Top of Materials provided

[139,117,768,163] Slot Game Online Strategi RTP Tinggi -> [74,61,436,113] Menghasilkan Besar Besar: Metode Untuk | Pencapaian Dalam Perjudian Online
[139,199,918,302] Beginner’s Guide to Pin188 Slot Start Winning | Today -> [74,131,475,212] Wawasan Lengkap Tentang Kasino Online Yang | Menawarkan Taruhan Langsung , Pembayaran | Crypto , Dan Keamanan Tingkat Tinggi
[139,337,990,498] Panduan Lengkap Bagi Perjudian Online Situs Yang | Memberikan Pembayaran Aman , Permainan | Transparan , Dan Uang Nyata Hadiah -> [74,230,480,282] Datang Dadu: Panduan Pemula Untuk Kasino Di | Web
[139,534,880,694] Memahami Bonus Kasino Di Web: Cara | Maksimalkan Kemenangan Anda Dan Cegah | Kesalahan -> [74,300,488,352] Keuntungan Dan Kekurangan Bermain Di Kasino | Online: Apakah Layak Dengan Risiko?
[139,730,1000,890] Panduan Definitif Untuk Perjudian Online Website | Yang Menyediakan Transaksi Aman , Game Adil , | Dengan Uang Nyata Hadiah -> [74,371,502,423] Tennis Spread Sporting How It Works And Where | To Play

Bottom of Materials provided

## [Your assignment]
From the line that contains "[139,337,990,498] Panduan Lengkap" down to the last line of the listing above, repeat each line exactly, and include nothing else.

## [Finished task]
[139,337,990,498] Panduan Lengkap Bagi Perjudian Online Situs Yang | Memberikan Pembayaran Aman , Permainan | Transparan , Dan Uang Nyata Hadiah -> [74,230,480,282] Datang Dadu: Panduan Pemula Untuk Kasino Di | Web
[139,534,880,694] Memahami Bonus Kasino Di Web: Cara | Maksimalkan Kemenangan Anda Dan Cegah | Kesalahan -> [74,300,488,352] Keuntungan Dan Kekurangan Bermain Di Kasino | Online: Apakah Layak Dengan Risiko?
[139,730,1000,890] Panduan Definitif Untuk Perjudian Online Website | Yang Menyediakan Transaksi Aman , Game Adil , | Dengan Uang Nyata Hadiah -> [74,371,502,423] Tennis Spread Sporting How It Works And Where | To Play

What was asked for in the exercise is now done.